__WORK ORDER__.
Would you retype exactly the lines below, starting with the one that has "[600,323,647,335] [119,364,461,381] blank." and going on through the one that has "[637,346,685,359] sort, ->", with no pictures and nothing else?

● ● ● ●

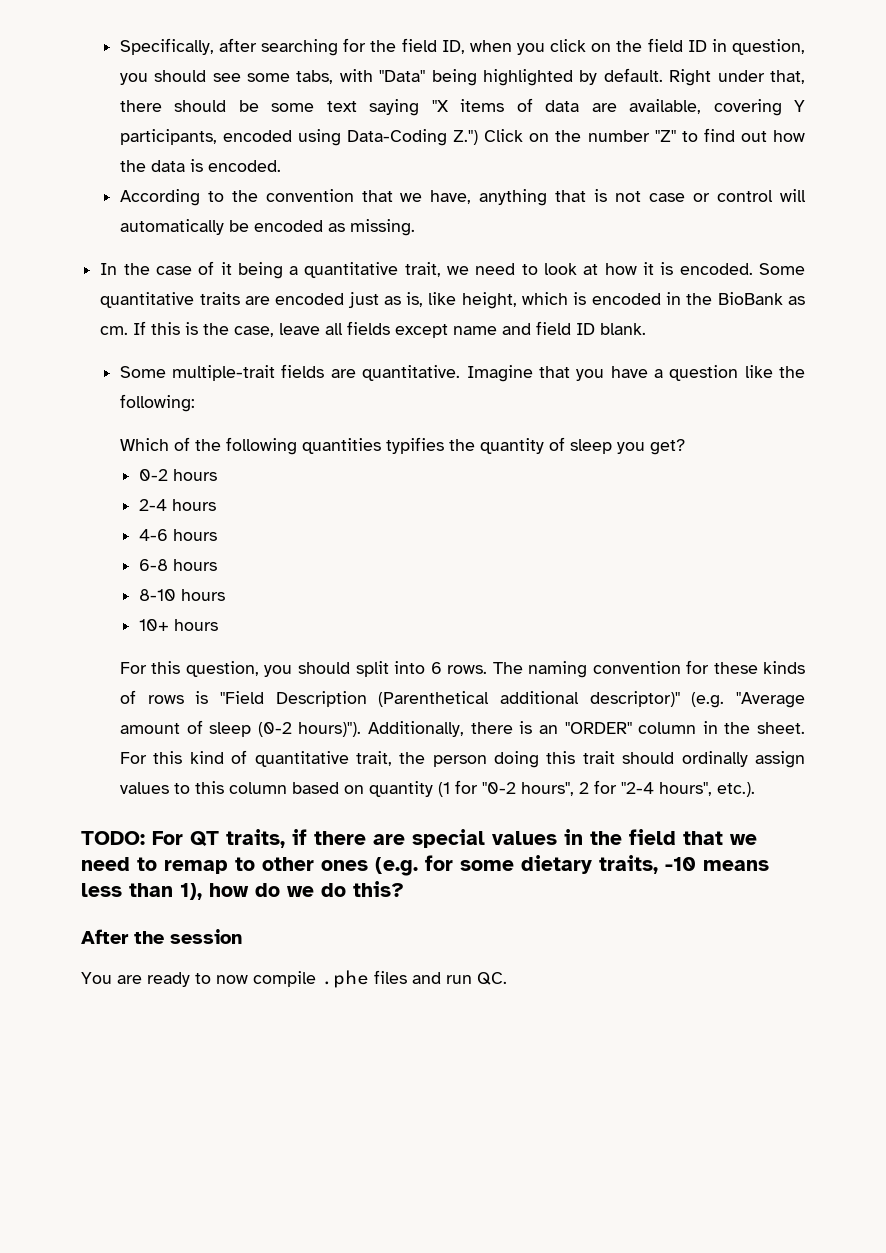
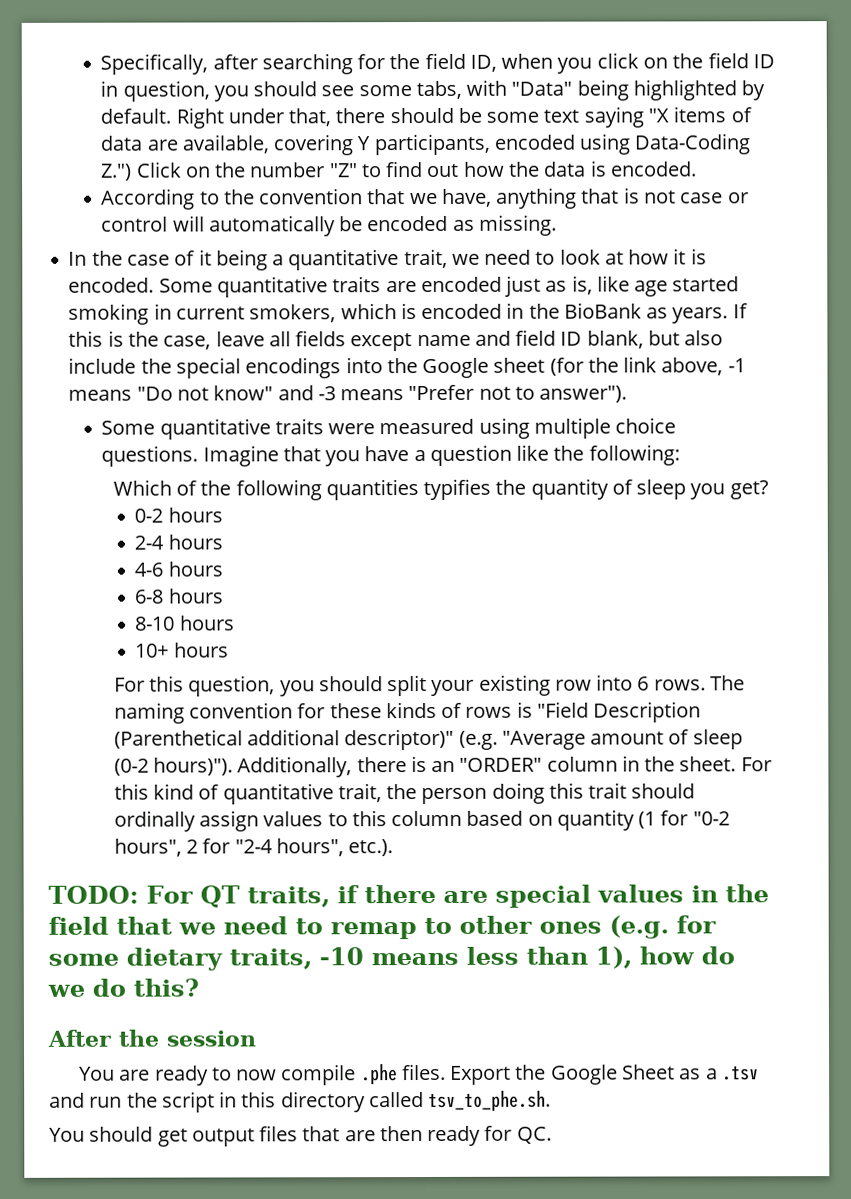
[461,292,517,309] height, -> [634,276,740,297] [68,303,337,325] age started smoking in current smokers,
[100,326,129,335] cm. -> [672,307,729,324] years.
[600,323,647,335] [119,364,461,381] blank. // Some multiple-trait fields are quantitative. -> [586,330,724,349] [68,356,746,379] [68,384,628,403] [101,417,677,440] [101,445,199,467] blank, but also include the special encodings into the Google sheet (for the link above, -1 means "Do not know" and -3 means "Prefer not to answer"). // Some quantitative traits were measured using multiple choice questions.
(389, 669) none -> [431,674,592,696] your existing row
[374,970,472,984] files and run -> [401,1063,759,1085] [49,1090,552,1113] [49,1125,513,1147] files. Export the Google Sheet as a .tsv and run the script in this directory called tsv_to_phe.sh. // You should get output files that are then ready for

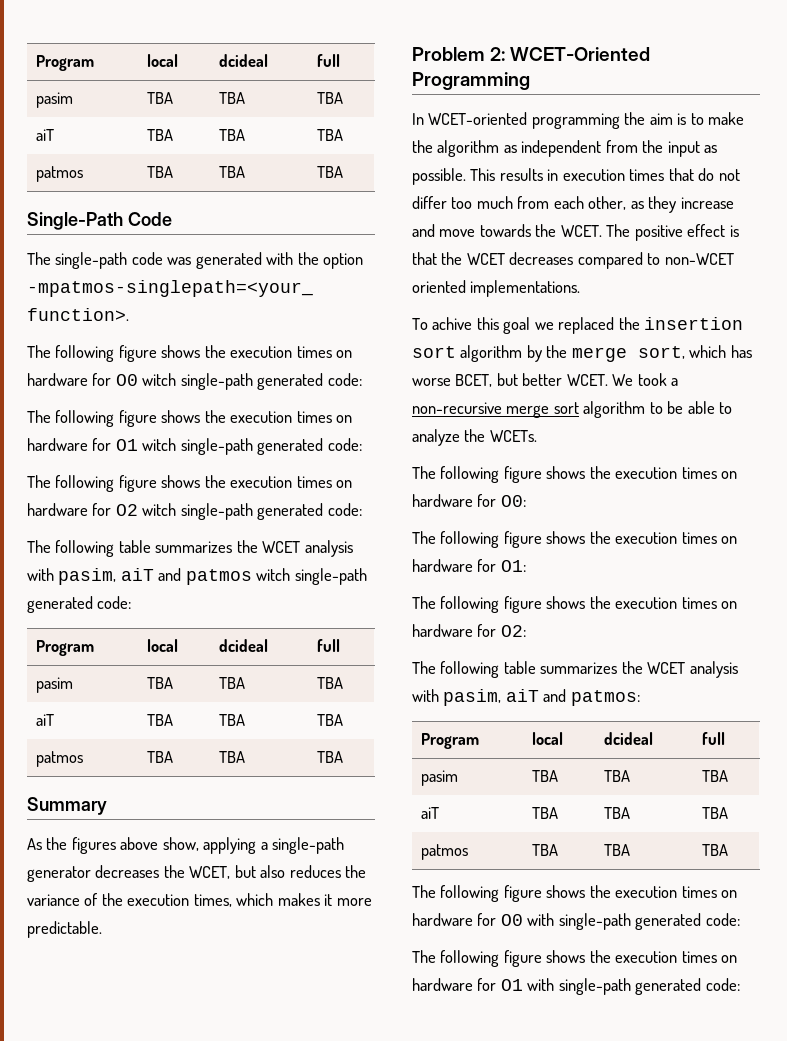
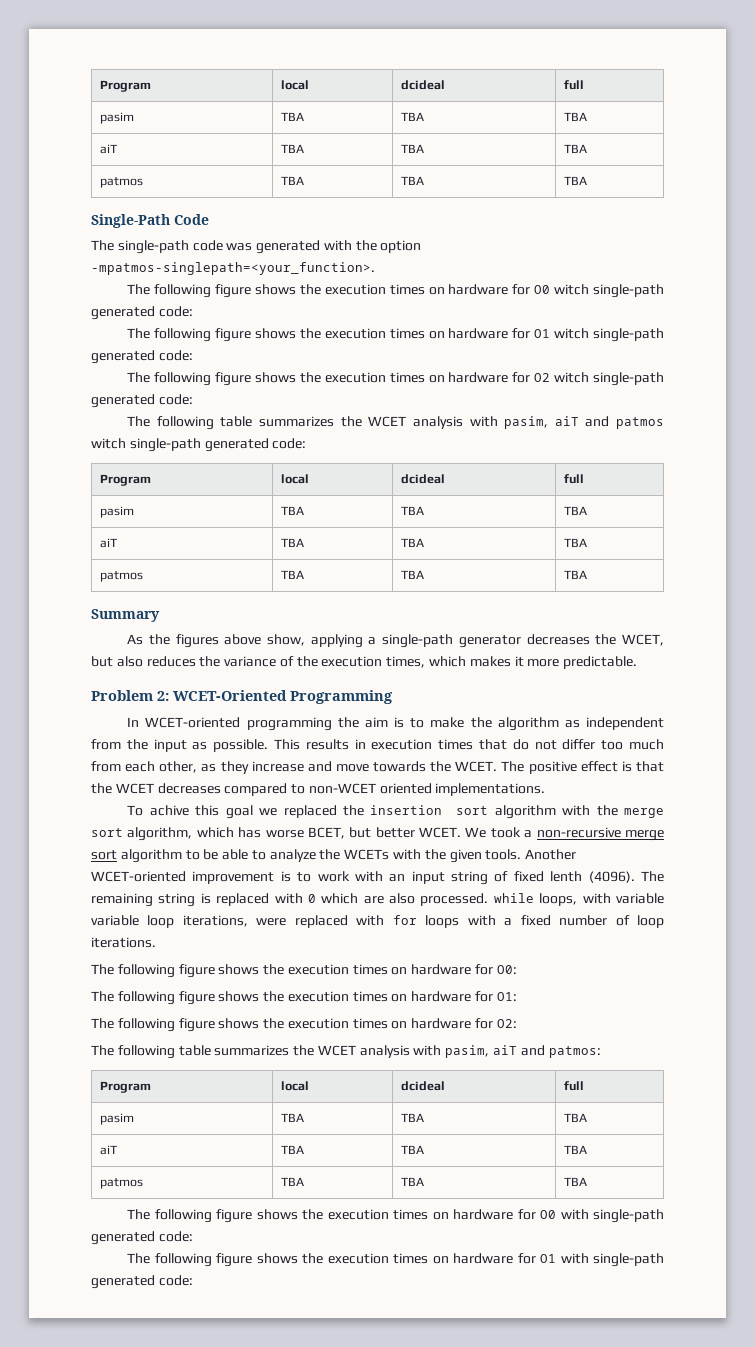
[526,345,542,362] by -> [562,805,591,816] with
[637,346,685,359] sort, -> [91,827,193,841] sort algorithm,
[489,430,537,442] WCETs. -> [344,849,577,863] [91,871,664,885] [91,893,664,907] [91,915,664,928] [91,937,156,948] WCETs with the given tools. Another WCET-oriented improvement is to work with an input string of fixed lenth (4096). The remaining string is replaced with 0 which are also processed. while loops, with variable variable loop iterations, were replaced with for loops with a fixed number of loop iterations.

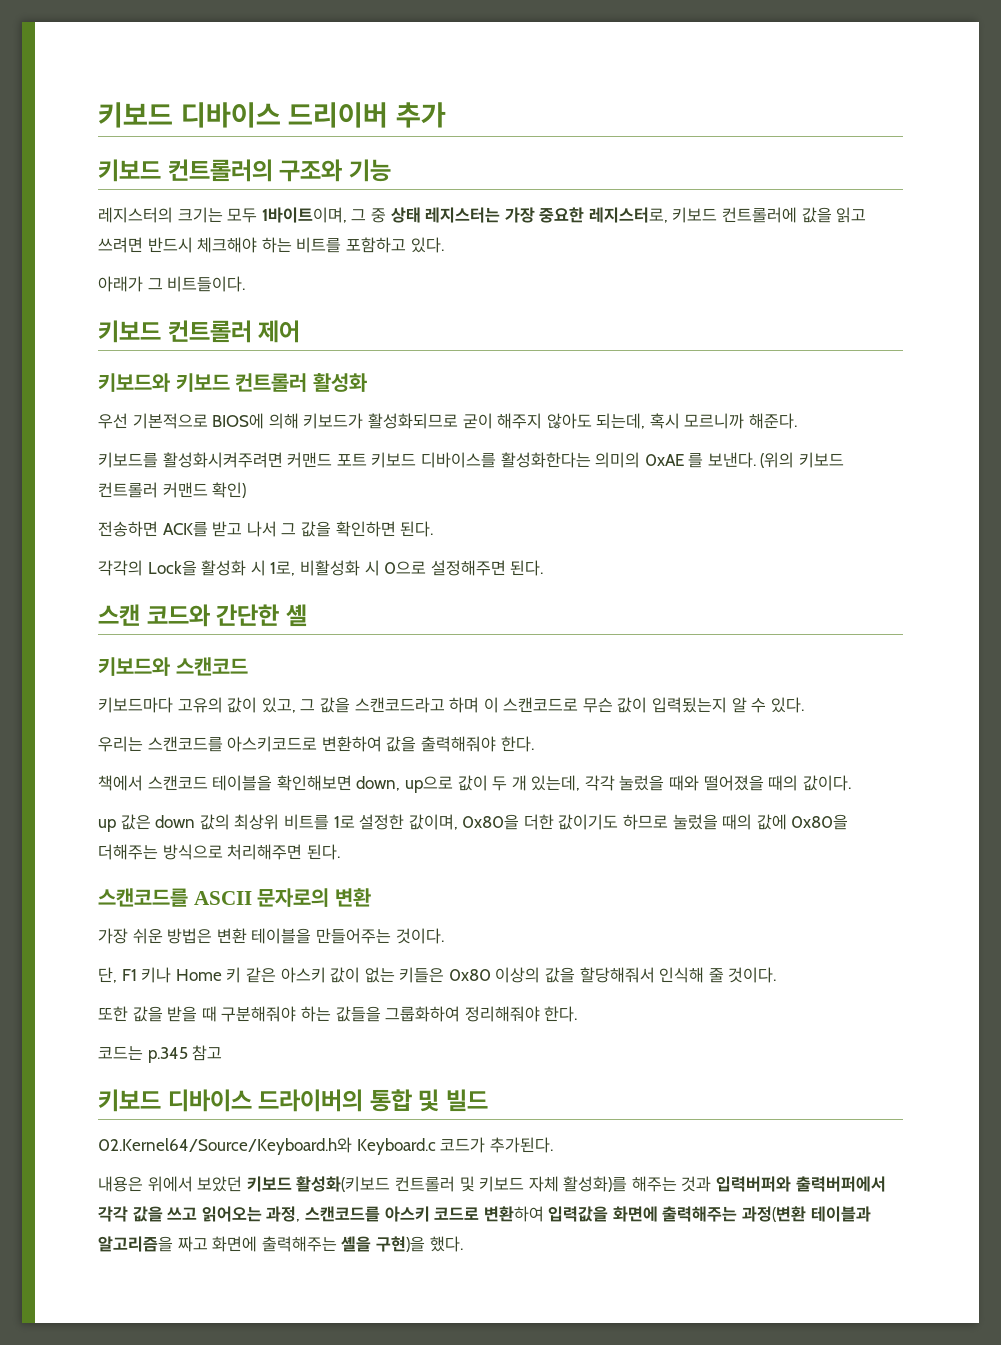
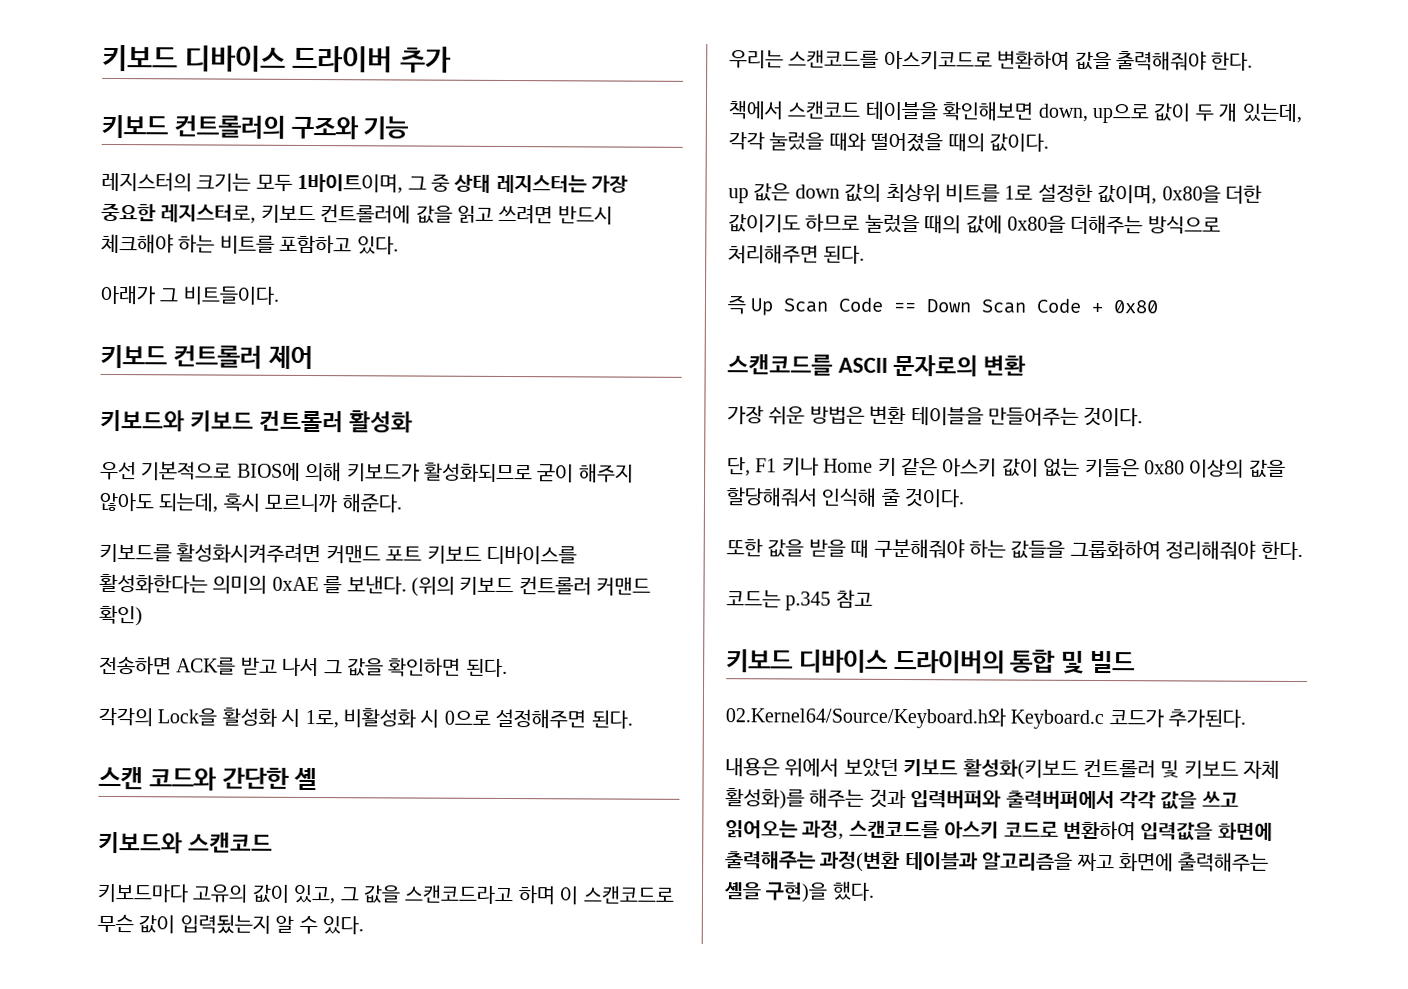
[98,102,389,128] 키보드 디바이스 드리이버 -> [102,44,394,73] 키보드 디바이스 드라이버
(340, 852) none -> [727,295,1159,316] // 즉 Up Scan Code == Down Scan Code + 0x80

● ● ● ●

__SOLUTION FOR THIS PROBLEM__.
[600,323,647,335] [119,364,461,381] blank. // Some multiple-trait fields are quantitative. -> [586,330,724,349] [68,356,746,379] [68,384,628,403] [101,417,677,440] [101,445,199,467] blank, but also include the special encodings into the Google sheet (for the link above, -1 means "Do not know" and -3 means "Prefer not to answer"). // Some quantitative traits were measured using multiple choice questions.
(389, 669) none -> [431,674,592,696] your existing row
[374,970,472,984] files and run -> [401,1063,759,1085] [49,1090,552,1113] [49,1125,513,1147] files. Export the Google Sheet as a .tsv and run the script in this directory called tsv_to_phe.sh. // You should get output files that are then ready for

[526,345,542,362] by -> [562,805,591,816] with
[637,346,685,359] sort, -> [91,827,193,841] sort algorithm,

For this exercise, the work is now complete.